• Exercise requirements
Would you output the following records verbatim and skip the images in them?

=== Information given ===

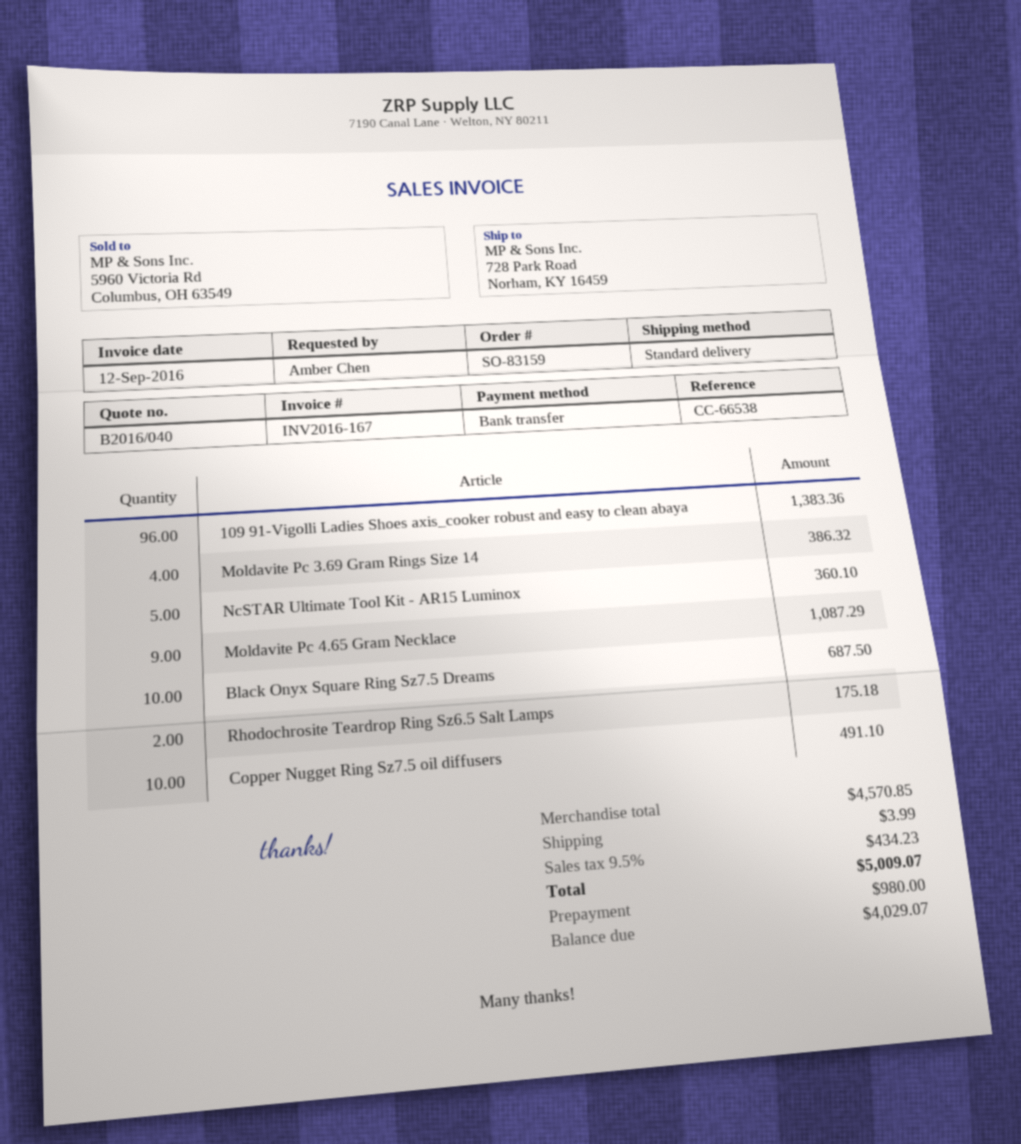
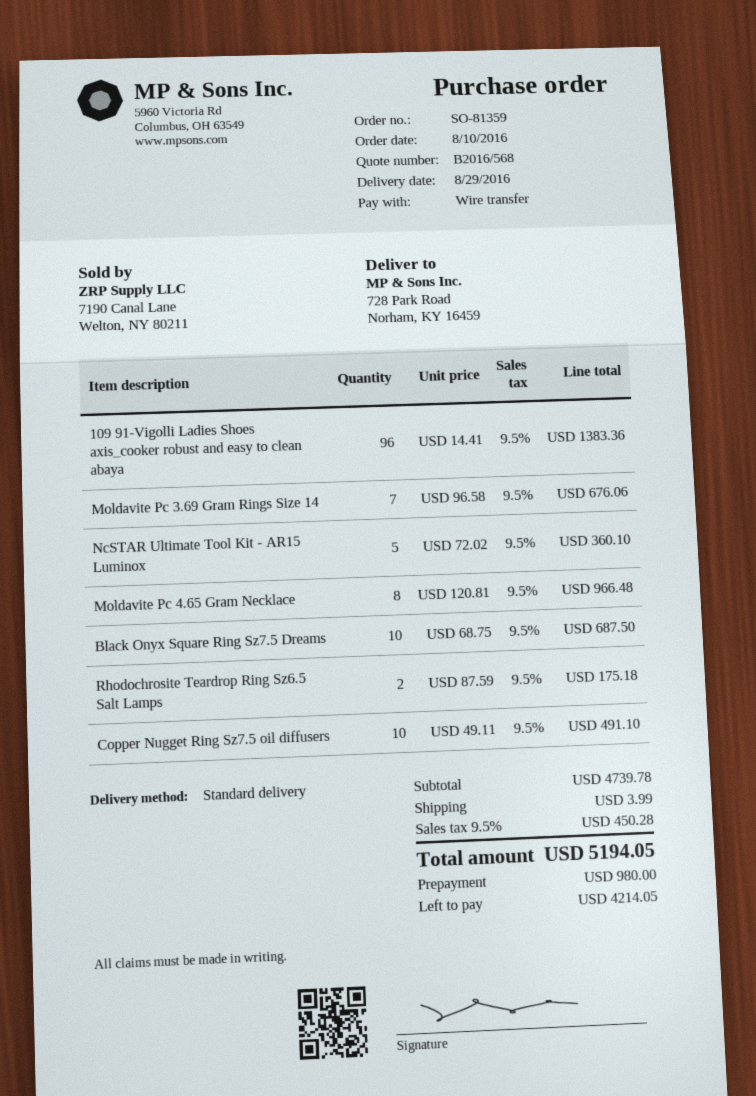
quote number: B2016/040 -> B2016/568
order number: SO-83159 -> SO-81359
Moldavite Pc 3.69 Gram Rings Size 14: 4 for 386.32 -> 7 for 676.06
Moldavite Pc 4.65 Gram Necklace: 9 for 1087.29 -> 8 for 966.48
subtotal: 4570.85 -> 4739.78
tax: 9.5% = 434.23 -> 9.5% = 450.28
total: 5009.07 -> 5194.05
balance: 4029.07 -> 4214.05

===

• Written answer
quote number: B2016/040 -> B2016/568
order number: SO-83159 -> SO-81359
Moldavite Pc 3.69 Gram Rings Size 14: 4 for 386.32 -> 7 for 676.06
Moldavite Pc 4.65 Gram Necklace: 9 for 1087.29 -> 8 for 966.48
subtotal: 4570.85 -> 4739.78
tax: 9.5% = 434.23 -> 9.5% = 450.28
total: 5009.07 -> 5194.05
balance: 4029.07 -> 4214.05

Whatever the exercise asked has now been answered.